PH eyes more debt paper sale in China, Japan

By: - Reporter / @bendeveraINQ
04:28 PM January 02, 2019

MANILA, Philippines — The government plans to again borrow through the panda and samurai bond markets this year after successful issuances last year that raised additional financing for its priority programs, including the ambitious “Build, Build, Build.”

“We told bankers that our policy now is not to be absent from any major market for long periods. For the samurai, we are going to come back within 12-18 months from August. In China, we will come back to the market again within 12-18 months from last March. And we are going to explore doing something in England,” Finance Secretary Carlos G. Dominguez III said in a statement Wednesday.


Finance officials had said they were also exploring issuance of euro bonds in the European market as well as of sukuk or Islamic bonds.

In March last year, 1.46 billion renminbi (P12 billion) in three-year panda bonds were sold by the Philippine government for the first time in China at a 5-percent yield.


Last August, the Philippines also sold 154.2-billion yen (P74 billion) in samurai bonds across three tenors, ending the country’s eight-year absence in the Japanese debt market.

The government will also sell dollar-denominated global bonds early this year.

Given persistent global uncertainties, including the US Federal Reserve’s string of interest rate hikes, Dominguez said he already asked National Treasurer Rosalia V. de Leon “to move the timelines of future bond issuance ahead of schedule.”

“Because of all the announcements and all the uncertainties that are going to start hitting more, impacting the market more, it’s better to bring the issuance forward earlier,” the Finance chief explained.

For Dominguez, “participating in the panda and samurai bond markets, as well as exploring other debt securities markets in and outside of Asia, would help diversify the government’s borrowing portfolio as it rolls out more of its ‘Build, Build, Build’ infrastructure projects.”

The “Build, Build, Build” infrastructure program will tap the national budget as well as official development assistance (ODA) or loans and grants from Japan, China and multilateral lenders in rolling out big-ticket projects.

Under “Build, Build, Build,” the government plans to start 75 “game-changing” projects, with about half targeted to be finished within the term of President Rodrigo Duterte, alongside spending over P8 trillion on hard and modern infrastructure until 2022 to usher in “the golden age of infrastructure.”


Dominguez said the successful sale of dollar, panda and samurai bonds last year, which fetched tight spreads, “underscore the strong confidence of the international business community in the country’s growth narrative on the Duterte watch.”

The Finance chief noted that last year’s global bond issuance had a “tight” spread of 37.8 basis points over the US Treasuries; the panda bonds, a spread of just 35 basis points over the benchmark; while the samurai bonds, a weighted average spread of 34.7 basis points above benchmark across multiple tenors.

These tight spreads “illustrate confidence in the way the Duterte administration has soundly managed the country’s fiscal program,” Dominguez said.
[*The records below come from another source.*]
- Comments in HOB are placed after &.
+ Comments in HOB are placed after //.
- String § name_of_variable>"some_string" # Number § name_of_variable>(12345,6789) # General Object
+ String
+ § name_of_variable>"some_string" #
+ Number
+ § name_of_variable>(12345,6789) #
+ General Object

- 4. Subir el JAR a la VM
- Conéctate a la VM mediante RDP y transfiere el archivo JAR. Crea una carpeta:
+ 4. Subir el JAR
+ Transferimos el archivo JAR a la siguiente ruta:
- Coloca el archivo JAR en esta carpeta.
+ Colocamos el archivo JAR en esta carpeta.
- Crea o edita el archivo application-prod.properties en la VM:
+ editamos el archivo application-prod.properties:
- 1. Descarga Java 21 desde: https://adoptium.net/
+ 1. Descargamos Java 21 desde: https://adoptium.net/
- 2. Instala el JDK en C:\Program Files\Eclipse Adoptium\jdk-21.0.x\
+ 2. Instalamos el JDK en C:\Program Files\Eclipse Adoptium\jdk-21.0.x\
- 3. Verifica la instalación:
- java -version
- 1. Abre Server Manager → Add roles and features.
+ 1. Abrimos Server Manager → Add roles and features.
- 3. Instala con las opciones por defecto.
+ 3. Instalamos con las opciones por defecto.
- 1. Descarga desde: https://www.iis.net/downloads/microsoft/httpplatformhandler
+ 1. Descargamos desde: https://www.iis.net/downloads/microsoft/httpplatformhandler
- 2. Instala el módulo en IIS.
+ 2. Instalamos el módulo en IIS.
The government will ramp up borrowings this year, such that the amount would breach the P1-trillion mark for the first time.

De Leon had said total borrowings for 2019 were expected to reach P1.189 trillion, with the bulk or P891.7 billion to be sourced locally, mainly from the auction of treasury bills and bonds.

The 2019 borrowing mix will be 75-percent domestic, 25-percent external.

The bias for domestic borrowings would minimize foreign exchange risks, economic managers had explained.

Foreign borrowings, meanwhile, will come from offshore bond issuances as well as ODA.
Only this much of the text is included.